I began studying the sponge-dwelling snapping shrimps in the genus Synalpheus in 2011 when I joined Dr. J. Emmett Duffy’s lab at the Virginia Institute of Marine Science for my Ph.D. My goal was to study the sexual biology of these shrimps and their associations with sponges. Synalpheus shrimps occur globally, but the ones we focus on occur primarily in the Caribbean. This group of sponge-dwelling snapping shrimp is of interest to behavioral ecologists like us because it contains the only eusocial species known to occur in the sea. In fact, this group of about 45 species includes nearly all the forms of animal social organization that exist on earth. Yet, compared to nearly every other group of social animals, we know very little about sociality in shrimps.
During one of our weekly meetings in the summer of 2014, Emmett handed me a project that he had been working on for quite some time. “We have a lot of unpublished data on shrimp colonies and I won’t have time to finish this.” He said. “Perhaps you could do this as a side project.” Emmett gave me a draft of an R-script to decipher a giant Excel file that records the details of all the Synalpheus specimens that he and his collaborators (Drs. Kristin Hultgren, Tripp Macdonald, Rubén Ríos, and others) collected for the past 20+ years. The goal that Emmett and our collaborator, Dr. Dustin Rubenstein, had in mind was to use the demographic characteristics of each Synalpheus species—things like colony size, the number of breeding female per colony, and more—to delineate the types of society in which they lived.
Fig 1. Field notes from early collections (1989) by J.E. Duffy
in the Bahamas
that form part of the many field notebooks transcribed into a master Excel
database of shrimp colony structure and distribution.
It took me nearly a year to clean up the data, get the code straight, and use the appropriate approach to cluster species based on their demographic characteristics.
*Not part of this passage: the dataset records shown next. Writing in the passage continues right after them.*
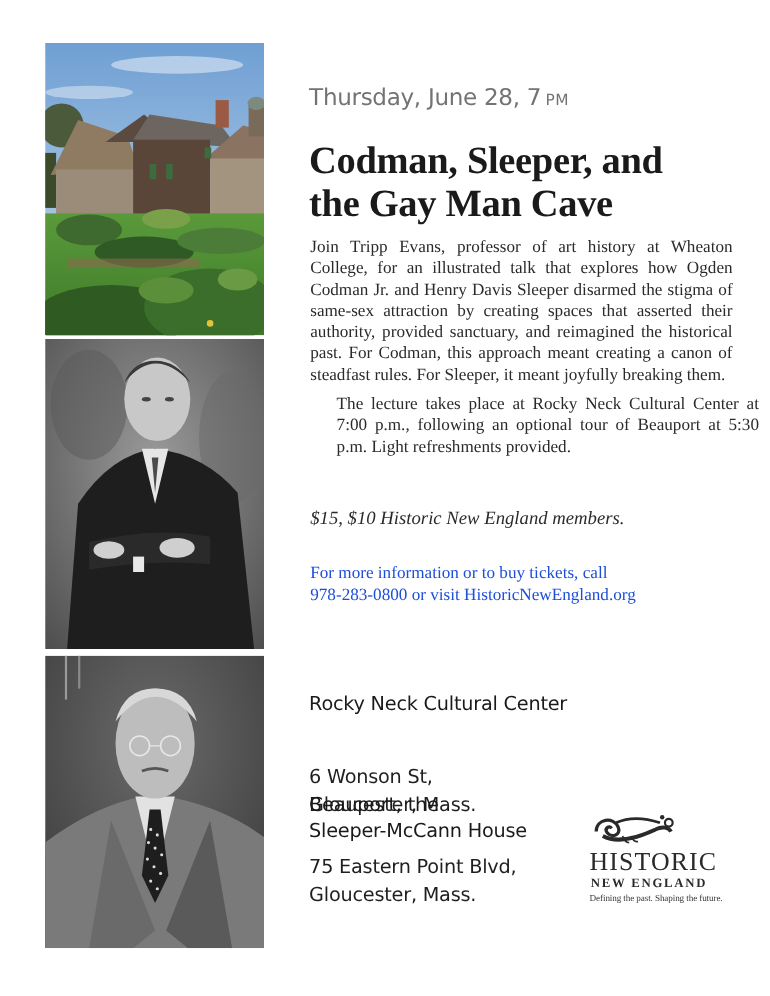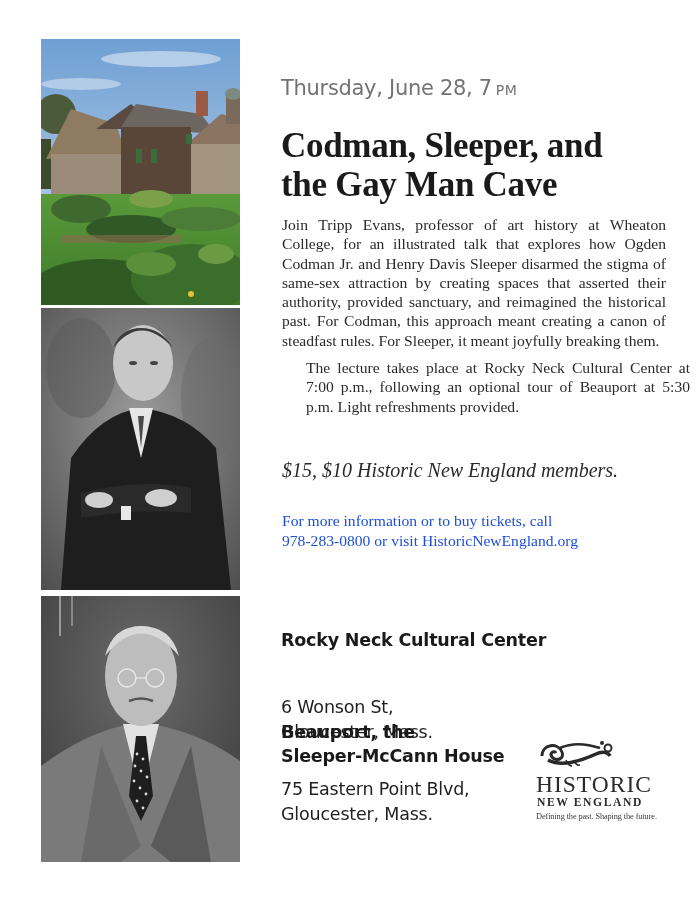--- a/index.html
+++ b/index.html
@@ -14,24 +14,24 @@
   .serif { font-family:"Liberation Serif","DejaVu Serif",serif; }
 
   #date-line { position:absolute; left:281px; top:76px; font-size:21px; color:#737373; letter-spacing:-0.3px; }
   #date-line .smallcaps { font-size:14px; letter-spacing:0.5px; margin-left:4px; }
 
   #title { position:absolute; left:281px; top:126px; width:400px; font-size:35px; line-height:39px; font-weight:700; color:#1a1a1a; letter-spacing:-0.3px; }
 
   .para { position:absolute; left:282px; width:384px; font-size:15.6px; line-height:19.3px; color:#2a2a2a; text-align:justify; }
   #para-1 { top:215px; }
   #para-2 { top:358px;margin-left:24px; }
-  #price { position:absolute; left:282px; top:461px; width:384px; font-size:20px; line-height:19.3px; color:#2a2a2a; font-style:italic; }
+  #price { position:absolute; left:282px; top:461px; width:384px; font-size:17px; line-height:19.3px; color:#2a2a2a; font-style:italic; }
   #contact { position:absolute; left:282px; top:511px; width:400px; font-size:15.6px; line-height:19.5px; color:#1d4ed8; }
 
-  .venue-name { position:absolute; left:281px; font-size:17.5px; font-weight:700; color:#1a1a1a; line-height:24px; letter-spacing:-0.2px; }
+  .venue-name { position:absolute; left:281px; font-size:17.5px; font-weight:400; color:#1a1a1a; line-height:24px; letter-spacing:-0.2px; }
   .venue-addr { position:absolute; left:281px; font-size:17.5px; color:#1f1f1f; line-height:25px; letter-spacing:-0.2px; }
   #venue1-name { top:628px; }
   #venue1-addr { top:652px;margin-top:43px; }
   #venue2-name { top:720px; width:260px; }
   #venue2-addr { top:777px; }
 
   #logo { position:absolute; left:528px; top:738px; width:140px; text-align:center; }
   #logo-swirl { display:block; margin:0 auto 0 10px; width:76px; height:32px; }
   #logo-historic { font-size:23.5px; color:#2a2a2a; letter-spacing:1px; line-height:24px; margin-top:2px; text-align:left; padding-left:8px; }
   #logo-ne { font-size:11.6px; color:#2a2a2a; font-weight:700; letter-spacing:1.6px; line-height:14px; text-align:left; padding-left:9px; }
We regrouped in the summer of 2015 to talk about where this project might go. Initially, we thought that we should just publish the data so that these social categories could be used for other research that we were working on. However, we quickly realized that with this classification of social categories at hand, and a molecular phylogeny of Synalpheus from our collaborator Kristin Hultgren, we could test a long-standing question among evolutionary biologists: How did eusocial species arise?
Fig 2. Part of a colony of the eusocial shrimp Synalpheus filidigitus including
the queen (with yellow eggs and ovaries) and six non-breeding individuals.
Although the evolutionary transition towards eusociality has been studied intensively in insects, it has not received as much attention in other taxonomic groups. The presence of the diverse forms of social organization in Synalpheus provided us a unique opportunity to test how eusociality evolved in a group that is phylogenetically and ecologically distinct from insects. “This could be a Nature paper if you can do this,” said Dustin on the phone. “Understanding not only how eusociality arose, but also why we see such social diversity in these shrimps is one of our major research goals,” he added. With renewed enthusiasm for this project, I further developed the R-script, taking advantage of R packages like ape and geiger that can perform phylogenetic analyses, to test different models of transition between social categories in Synalpheus.
After this long road, what did we find? It turns out that Synalpheus species do cluster naturally into three forms of social organization that we refer to as pair-forming (a pair of breeding male and female living together), communal breeding (multiple breeding males and females living together), and eusociality (a single breeding male and female together with a variable number of non-breeding individuals). To our surprise, further analyses suggested that eusocial and communal shrimp species evolved from pair-forming species independently along different evolutionary paths. This finding corroborates the “subsocial route” towards eusociality that Charles Duncan Michener proposed for insects nearly 50 years ago. Perhaps more importantly, we were especially excited that our results further affirm the importance of kin selection—a backbone of social evolution theory for the last half century—in driving social evolution since eusociality only seems to have evolved in species that form family groups.
In addition to the specific results of our study, we believe that this work illustrates the importance of natural history collections and careful taxonomy. Our results are built upon years of field collection, painstaking taxonomic work and meticulous data curation that the co-authors, as well as many others, have shared. As one illustration, the number of recognized West Atlantic species of Synalpheus is now nearly double what it was when Emmett started to work on these obscure shrimp in 1988, when nothing was known of their social organization, and the new taxonomy results in strikingly different patterns of host specificity. Without the more than 60,000 specimens in our collection and the detailed notes on habitat and host associations, both resulting from numerous sampling trips dating back to 1988, these shrimp would be little more than obscure tropical cryptofauna and the expanding story of the ocean’s only eusocial animals would never have come to light. And now that we have a better understanding of how the social diversity in Synalpheus shrimps evolved, our next step is to find more species. After all, we’ve sampled only a small portion of the Caribbean. Many more fascinating species remain to be discovered under the sea. Who knows what wonders still await, hiding in the crevices of the world’s reefs?